Down to the last line, reproduce the records exactly.

..........

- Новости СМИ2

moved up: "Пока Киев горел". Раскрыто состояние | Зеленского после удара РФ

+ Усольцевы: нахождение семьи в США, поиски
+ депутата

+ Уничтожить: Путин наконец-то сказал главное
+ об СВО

..........

#### [Answer to the exercise]
- Новости СМИ2

moved up: "Пока Киев горел". Раскрыто состояние | Зеленского после удара РФ

+ Усольцевы: нахождение семьи в США, поиски
+ депутата

+ Уничтожить: Путин наконец-то сказал главное
+ об СВО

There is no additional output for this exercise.